Startups
Cybersecurity / Retail

What’s the ‘holiday freeze’ and why does it put consumer data at risk?

With the holiday shopping season set to ramp up, retailers nationwide avoid rocking the boat with their point-of-sale software. This could pose problems, experts say.

As Baltimore sees its first snow of the season, security experts are ready to watch retailers go into what they call the “holiday freeze.”
A number of Target shoppers got an unwanted holiday surprise a year ago, when the retailer was the victim of a massive nationwide credit and debit card information theft at the height of the Black Friday rush.
Its timing was no coincidence, Ron Gula said.
Gula, CEO of Columbia’s Tenable Network Securitysays more breaches like it are likely, in part because of that “holiday freeze,” which refers to companies’ reluctance to rock the boat with patches and holiday season downtime for their point-of-sale systems.
“There could always be a breach.
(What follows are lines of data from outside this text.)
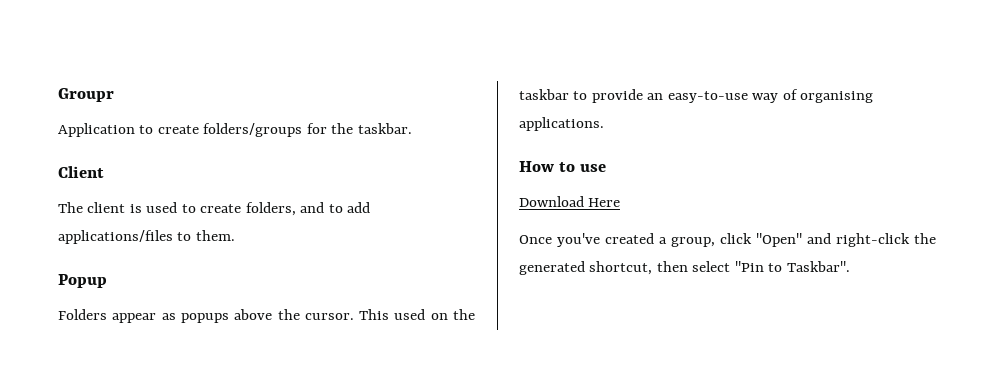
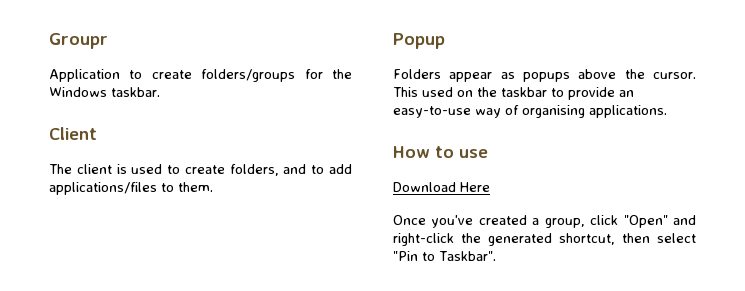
- Application to create folders/groups for the taskbar.
+ Application to create folders/groups for the Windows taskbar.

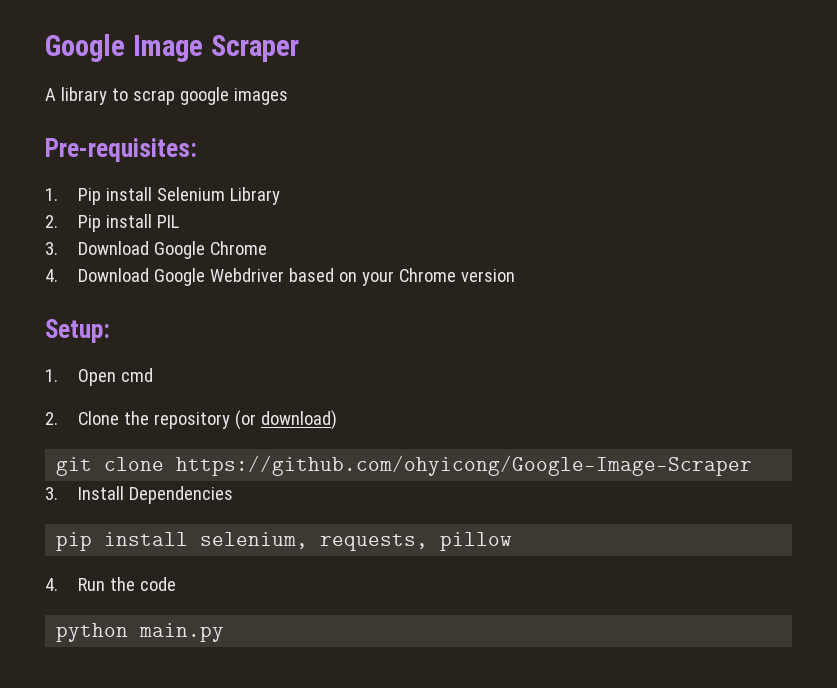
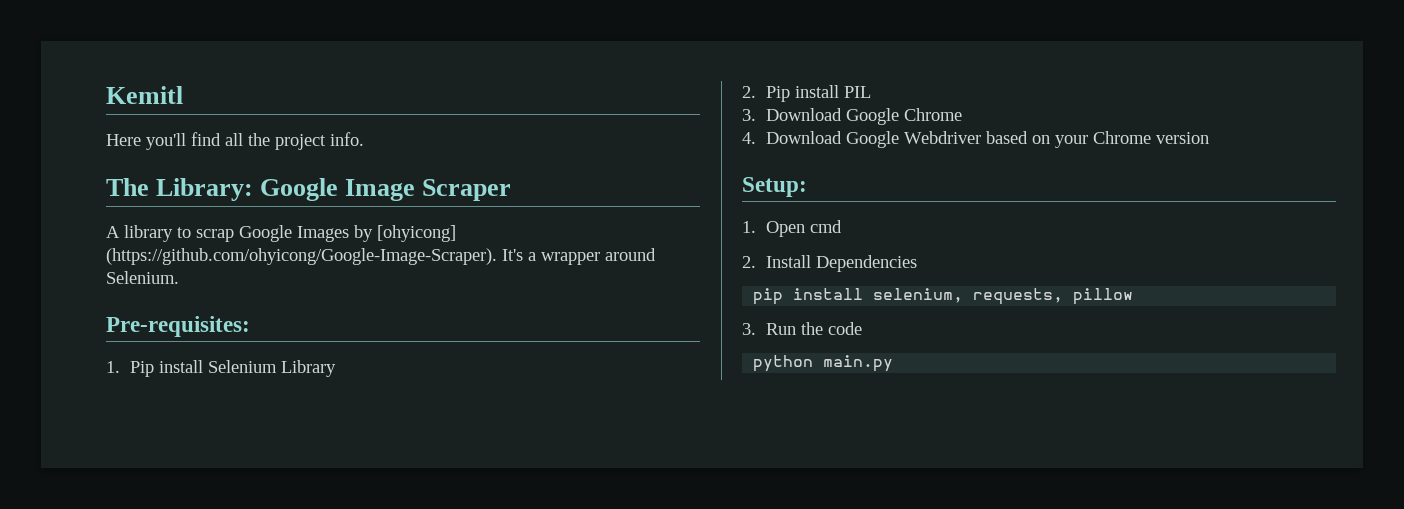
- Google Image Scraper
+ Kemitl
+ Here you'll find all the project info.
+ The Library: Google Image Scraper
- A library to scrap google images
+ A library to scrap Google Images by [ohyicong] (https://github.com/ohyicong/Google-Image-Scraper). It's a wrapper around Selenium.
- 2. Clone the repository (or download)
- git clone https://github.com/ohyicong/Google-Image-Scraper
- 3. Install Dependencies
+ 2. Install Dependencies
- 4. Run the code
+ 3. Run the code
Certainly the number of people who have been compromised has been increasing, not decreasing,” Gula said. “Anybody who hasn’t had their turn yet is probably more likely than someone who has been attacked.”
In 2013, more than 30 million transactions were made on Black Friday and Cyber Monday, according to Tenable data, and nearly three-quarters of purchases were made using a card. On the other side of the counter, just over 10 percent of stores nationwide take adequate security measures and are spending less on network security now, too, with $4.1 million in protections this year, down from $4.3 million last year, according to Tenable data. And breaches, like that Target data theft, were up more than 26 percent last year.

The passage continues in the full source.